New Telegraph

H1: Consumer goods’ stocks lose N437bn


Nigeria’s economic landscape has been challenging for the manufacturing sector and, particularly, the consumer good industry


Investors in consumer goods’ sector quoted on the main board of the nation’s stock market lost about N437 billion during the half year of 2020 following negative market sentiments as COVID-19 ravages the country.


The market sentiments of the sector, which comprises segments such as automobiles/auto parts, beverages, food products, household durables and personal/ household products among others, remained on the decline following the ravaging scourge.


Checks by our correspondent revealed that the sub-sector recorded a loss of N437 billion or 19.34 per cent to close at N1.823 trillion in market capitalisation on June 30, 2020 as against the opening figure of N2.260 trillion at the beginning of trading on January 2. Speaking recently at an interactive session for the consumer sector, the Chief Executive Officer of the Nigerian Stock Exchange, Mr. Oscar Onyema, said: “Over the last few years, Nigeria’s economic landscape has been particularly challenging for the manufacturing sector and particularly the consumer goods industry.


“Despite the implementation of different industrial policies and industrialization strategies like the import substitution policy, export promotion strategy and foreign private investment led industrialization, the sector has  experienced policy reforms and directives that have negatively impacted on the performance of the sector’s value chain.”


A recent survey conducted by REACH Technologies, a Nigeriabased fintech, on behalf of FBNQuest, corroborates findings from the NBS COVID impact survey that consumers have fallen on harder times. “We infer from the survey that Income levels are down by an average of 30 per cent since March, while job opportunities are fast disappearing. Another sticking point is that consumption of non-essentials has been cut drastically,” Onyema said.


Respondents stated that they had reduced spending on higher value category items by 22 per cent since March. Although overall consumption has reduced since the pandemic started, the least spending cuts were made on food and health, which respondents viewed as most essential. According to the respondents, “it is now becoming clear that the consumer goods sector is among the hardest hit by the economic crisis brought about by the COVID-19.
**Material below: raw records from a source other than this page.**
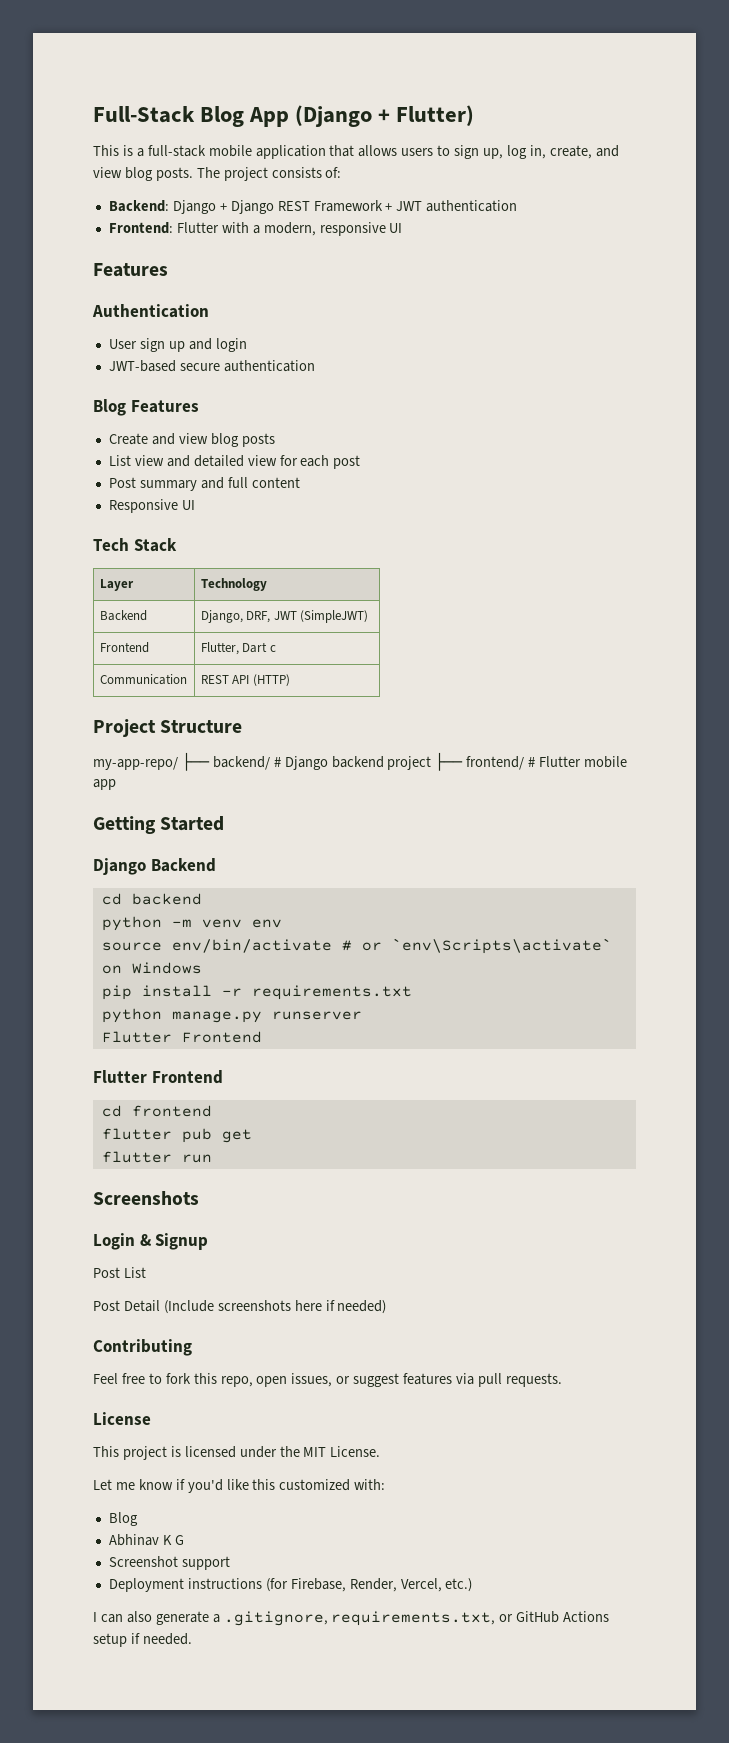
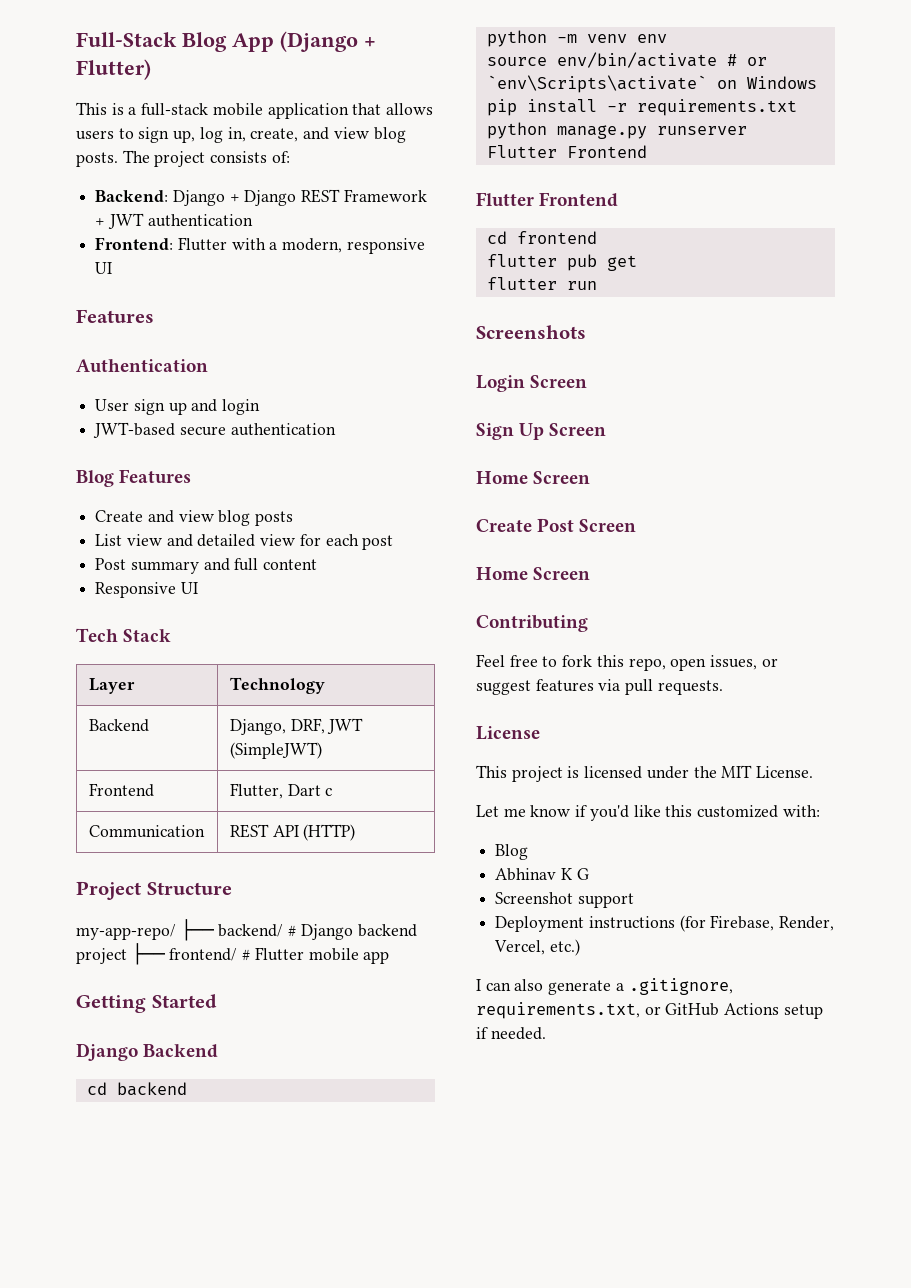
- Login & Signup
- Post List
- Post Detail (Include screenshots here if needed)
+ Login Screen
+ Sign Up Screen
+ Home Screen
+ Create Post Screen
+ Home Screen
“The fragility of household wallets has been laid bare, with statistics now pointing to even weaker consumer sentiments. The knock-on effect of fading demand and weaker oil prices are also stifling earnings of consumer goods companies. “The market has responded sharply to these challenges by marking these companies down. Year-to-date, the consumer goods index is down -28 per cent – the worst performing index, behind the broad market index’s -7 per cent.


“The consumer companies have also entered an exceptionally tough phase. Following the crude price collapse in March, accessing foreign exchange at higher interbank rates made obtaining raw materials more challenging.


“The companies are only able to obtain dollars at rates of around N360-390/US$ relative to N330-360/ US$ pre-oil collapse. That aside, given that consumer wallets are under pressure, passing on price increases to combat heightened competition comes at a great cost.


“Among the publicly-listed companies, Q2 results – most of which will have been published by late July) – will reflect more of the COVID-related challenges, given that the lockdown took effect in late March. The other pressure point expected to be seen comes from FX losses booked by the listed companies in their financial statements as a result of the currency depreciation.


“Essentially, information provided by REACH confirms that consumer sentiments have turned sourer, with only 3 per cent of respondents claiming that they are benefiting from the pandemic. More recently, the VAT increase in February and an impending hike in electricity tariffs potentially tightens the squeeze on disposable incomes further.


“An acute downturn in spending is therefore increasingly likely this year.


The IMF projects a GDP contraction 3.4 per cent in 2020, while the labour ministry expects unemployment to rise to levels above 33.5 per cent from 23 per cent in Q3 2018 (last publication). Indeed, recent media reports are already pointing to job losses in key sectors.”